Families where the average parental age is in the 30s will see their net worth drop by an average of $60,000, which corresponds to an average drop of 39%. (Source: “Are young homeowners doomed if housing prices drop?” CBC, November 16, 2015.) This would mean 10% of young families in this category will wake up to find that they now have a negative net worth and their hard-earned equity has disappeared overnight.

It doesn’t take an MBA to figure out that if you owe more than you own, you’re in big trouble.

Bottom Line on Canada’s Housing Market

There’s no use denying it, because it looks as if there is a Canadian housing market crash about to descend on the Great White North. The resulting fallout is likely to be a huge drag on Canada’s economic growth over the next several years.

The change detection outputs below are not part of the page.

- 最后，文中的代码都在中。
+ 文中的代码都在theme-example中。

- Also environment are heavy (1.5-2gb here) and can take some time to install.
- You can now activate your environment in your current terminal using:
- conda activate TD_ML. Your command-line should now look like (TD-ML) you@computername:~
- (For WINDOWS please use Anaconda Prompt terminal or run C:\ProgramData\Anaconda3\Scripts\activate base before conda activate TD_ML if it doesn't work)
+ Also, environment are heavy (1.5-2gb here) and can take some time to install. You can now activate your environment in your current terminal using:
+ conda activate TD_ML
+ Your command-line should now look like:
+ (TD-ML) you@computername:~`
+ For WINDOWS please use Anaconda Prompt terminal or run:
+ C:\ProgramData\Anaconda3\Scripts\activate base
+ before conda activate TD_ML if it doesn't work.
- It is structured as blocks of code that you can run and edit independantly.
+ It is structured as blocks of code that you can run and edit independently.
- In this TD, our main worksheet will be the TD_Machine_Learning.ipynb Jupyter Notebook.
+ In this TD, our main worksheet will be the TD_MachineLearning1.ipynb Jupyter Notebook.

The Canadian housing market has actually been one of the strongest sectors in the economy in recent years, but this could all come to a screeching halt sooner rather than later. Sadly, it was strong housing that, in part, helped Canada weather the worst of the fallout from the global financial crisis in 2008–2009, a time when the U.S. housing market crashed.

As things stand, it’s looking more and more likely that the Canadian housing crash will happen in 2016 and the resulting shockwaves in both the domestic and global economy could be devastating.